Adverse Effect of Prenatal Exposure to Marijuana

  • Marijuana is the most prevalent illicit substance abused by pregnant women, with an incidence of 2–6% (determined by interview or self-report) and as high as 11% by serum.
  • The mean potency of marijuana preparations, in terms of Δ9-tetrahydrocannabinol content, has increased from 3.4% in 1993 to 8.8% in 2008, reaching 30% in some hashish preparations.
  • Human marijuana consumption during pregnancy appears to have lasting effects on the child’s higher cognitive function.

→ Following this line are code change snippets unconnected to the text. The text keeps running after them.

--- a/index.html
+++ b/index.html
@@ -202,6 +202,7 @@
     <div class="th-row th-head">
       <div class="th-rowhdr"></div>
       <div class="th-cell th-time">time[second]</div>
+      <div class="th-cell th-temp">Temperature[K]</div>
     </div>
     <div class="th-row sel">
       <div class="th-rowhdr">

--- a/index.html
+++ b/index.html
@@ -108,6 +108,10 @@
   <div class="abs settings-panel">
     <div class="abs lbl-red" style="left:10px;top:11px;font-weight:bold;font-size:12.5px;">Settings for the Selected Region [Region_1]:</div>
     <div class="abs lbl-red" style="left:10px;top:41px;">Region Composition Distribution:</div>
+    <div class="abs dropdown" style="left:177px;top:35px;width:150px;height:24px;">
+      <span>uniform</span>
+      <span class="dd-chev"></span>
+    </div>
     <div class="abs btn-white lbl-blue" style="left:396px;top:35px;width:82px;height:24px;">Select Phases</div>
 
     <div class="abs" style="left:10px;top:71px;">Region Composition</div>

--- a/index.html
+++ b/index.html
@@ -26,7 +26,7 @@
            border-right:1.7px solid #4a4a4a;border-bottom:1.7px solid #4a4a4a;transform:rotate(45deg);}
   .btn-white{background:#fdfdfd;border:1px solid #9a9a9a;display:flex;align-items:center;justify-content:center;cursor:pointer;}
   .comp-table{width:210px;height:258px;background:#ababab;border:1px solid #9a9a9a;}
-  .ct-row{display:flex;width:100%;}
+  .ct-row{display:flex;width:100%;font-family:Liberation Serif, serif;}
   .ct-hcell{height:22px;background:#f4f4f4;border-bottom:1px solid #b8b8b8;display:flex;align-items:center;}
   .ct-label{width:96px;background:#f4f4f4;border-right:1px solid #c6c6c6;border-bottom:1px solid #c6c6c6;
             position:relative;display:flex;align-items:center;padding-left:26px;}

Endocannabinoid System During Neural Development

  • The endocannabinoid system is comprised of endogenous cannabinoids (endocannabinoids), the metabolic enzymes responsible for their formation and degradation, and the cannabinoid receptors and their interacting proteins.
  • Anandamide and 2-arachidonoyl glycerol (2-AG) are the best-studied endocannabinoids. Levels of these two endocannabinoids increases gradually during development, with 2-AG concentrations approximately 1000-fold higher than anandamide.
  • CB1 cannabinoid receptors (CB1Rs) are expressed in the cerebral cortex, hippocampus, caudate nucleus, putamen and cerebellar cortex in the human fetal brain.
  • CB1R is highly expressed in navigating corticofugal axons during development.

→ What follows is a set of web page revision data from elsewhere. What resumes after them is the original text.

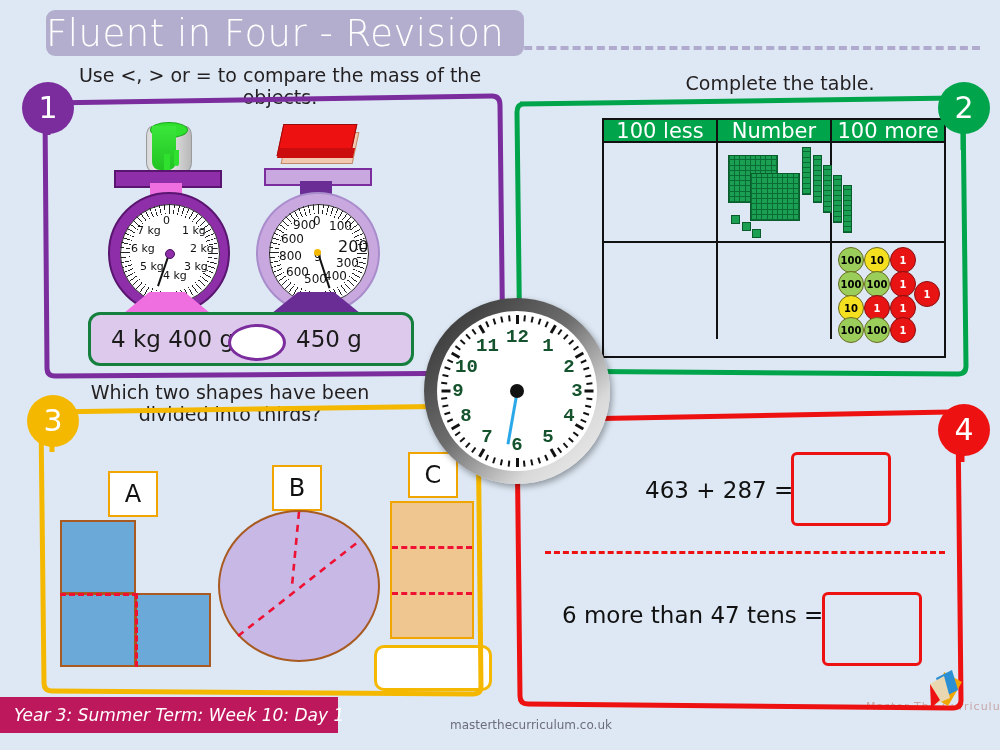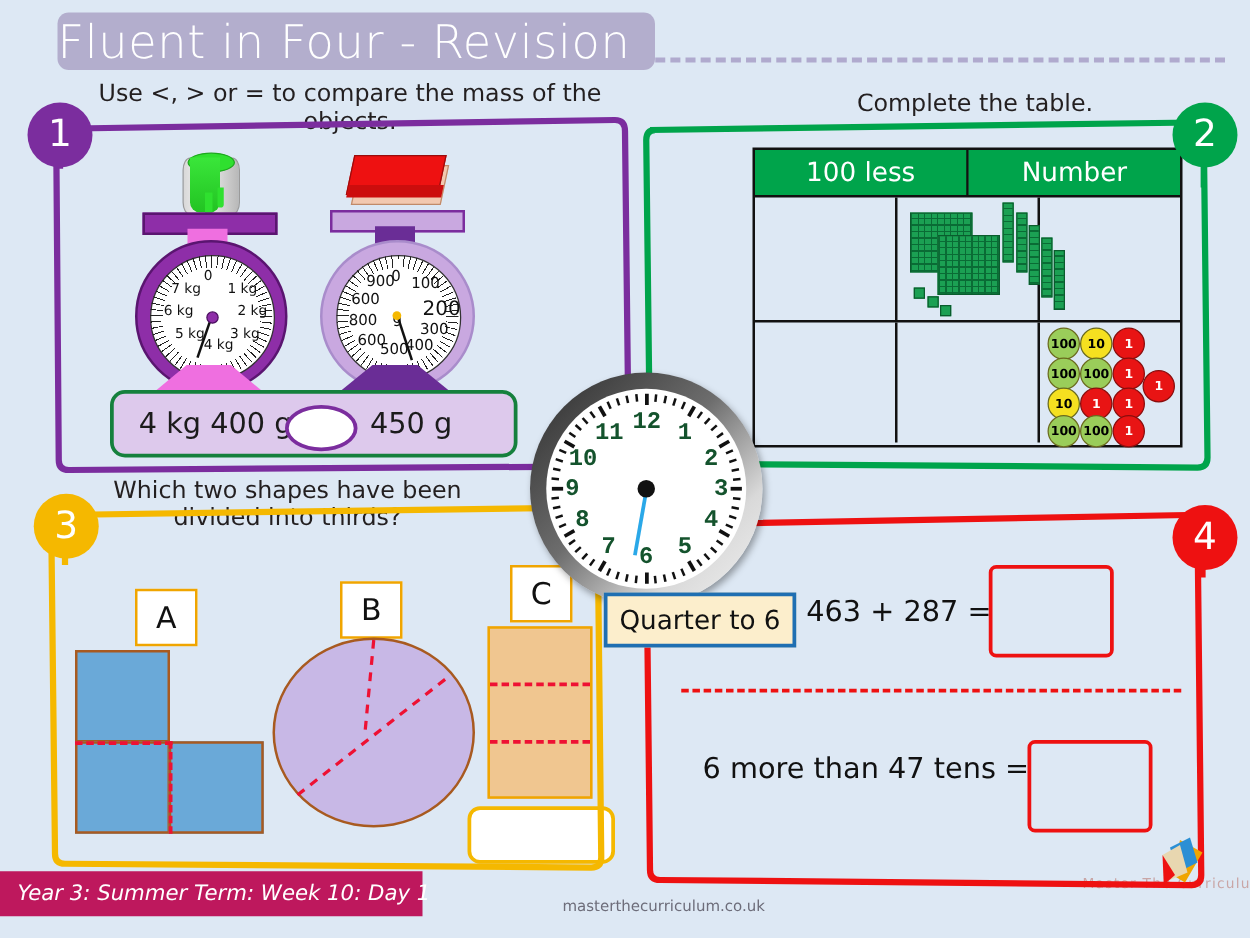--- a/index.html
+++ b/index.html
@@ -64,7 +64,7 @@
 
   
   .tbl{position:absolute;left:602px;top:118px;width:344px;height:240px;border:2px solid #111;box-sizing:border-box;}
-  .tbl-head{display:flex;height:36px;border-radius:17px;}
+  .tbl-head{display:flex;height:21px;border-radius:17px;}
   .th{
     flex:1;background:#00a44b;color:#fff;font-size:21px;
     display:flex;align-items:center;justify-content:center;

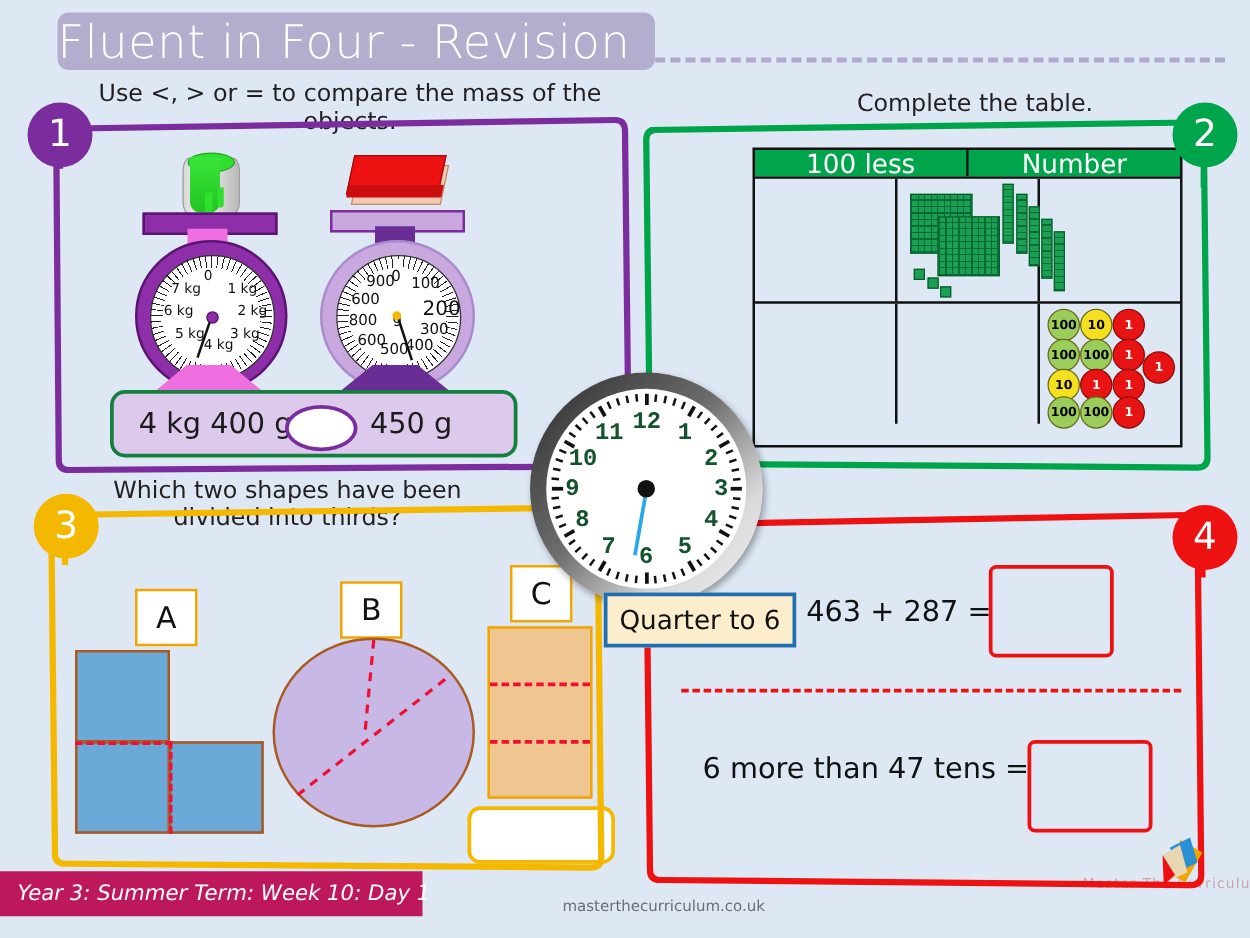--- a/index.html
+++ b/index.html
@@ -281,6 +281,7 @@
     <div class="tbl-head">
       <div class="th">100 less</div>
       <div class="th">Number</div>
+      <div class="th">100 more</div>
     </div>
 
     <div class="tbl-row" style="height:100px;">

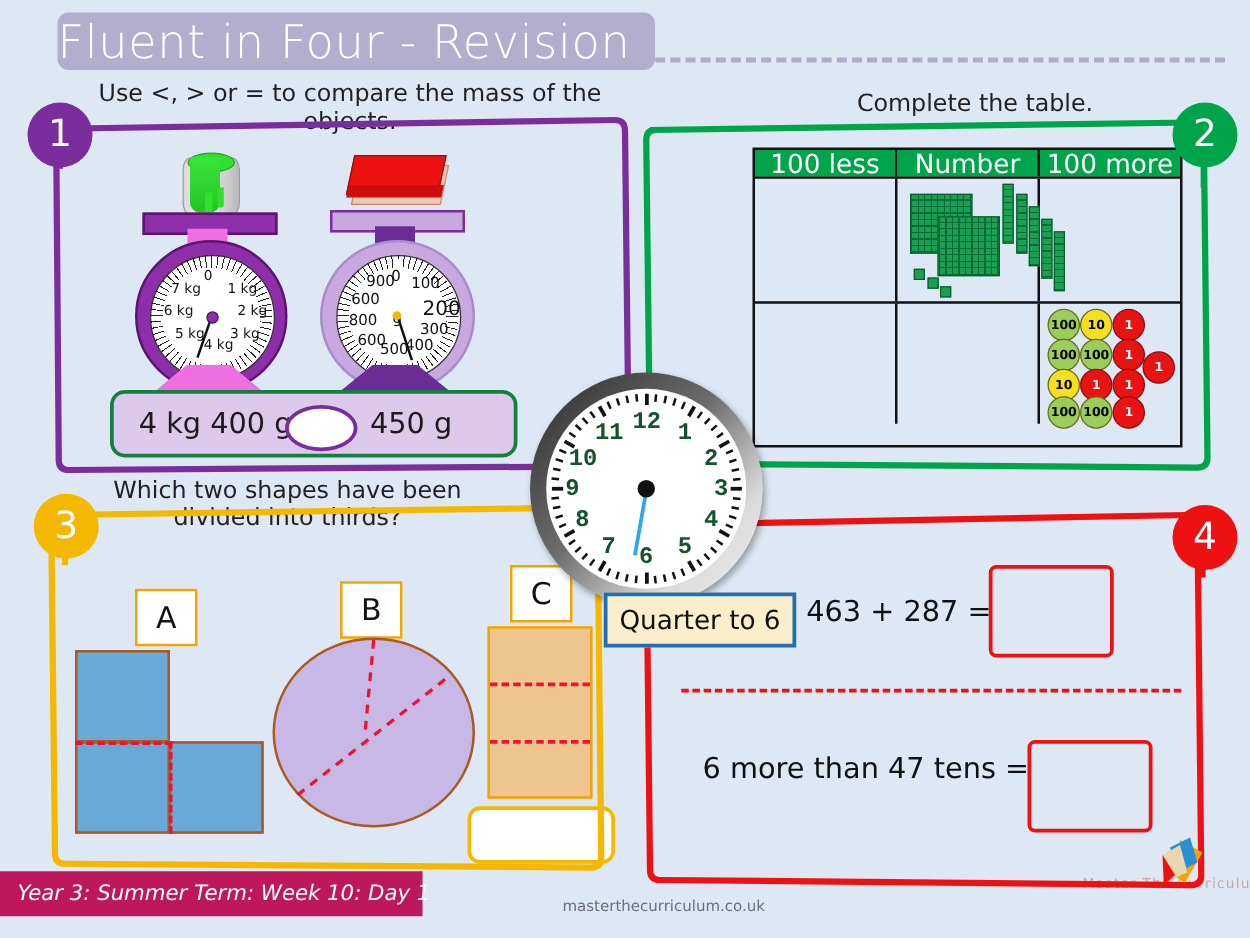--- a/index.html
+++ b/index.html
@@ -435,9 +435,6 @@
     </div>
   </div>
 
-  <div class="time-box">
-    <span>Quarter to 6</span>
-  </div>
 
   <div class="q4-txt" style="left:645px;top:475px;">463 + 287 =</div>
   <div class="red-box" style="left:791px;top:452px;width:94px;height:68px;"></div>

Involvement of Endocannabinoid Signaling in Neural Development

  • CB1R activation promotes neural progenitor cell proliferation.
  • Anandamide may modulate neural progenitor differentiation.
  • CB1R activation promotes radial migration of pyramidal neurons.
  • CB1R signaling modulates the fasciculation of long-range axon bundles.
  • CB1R participates in the ‘handshake’ between developing corticothalamic and thalamocortical axons.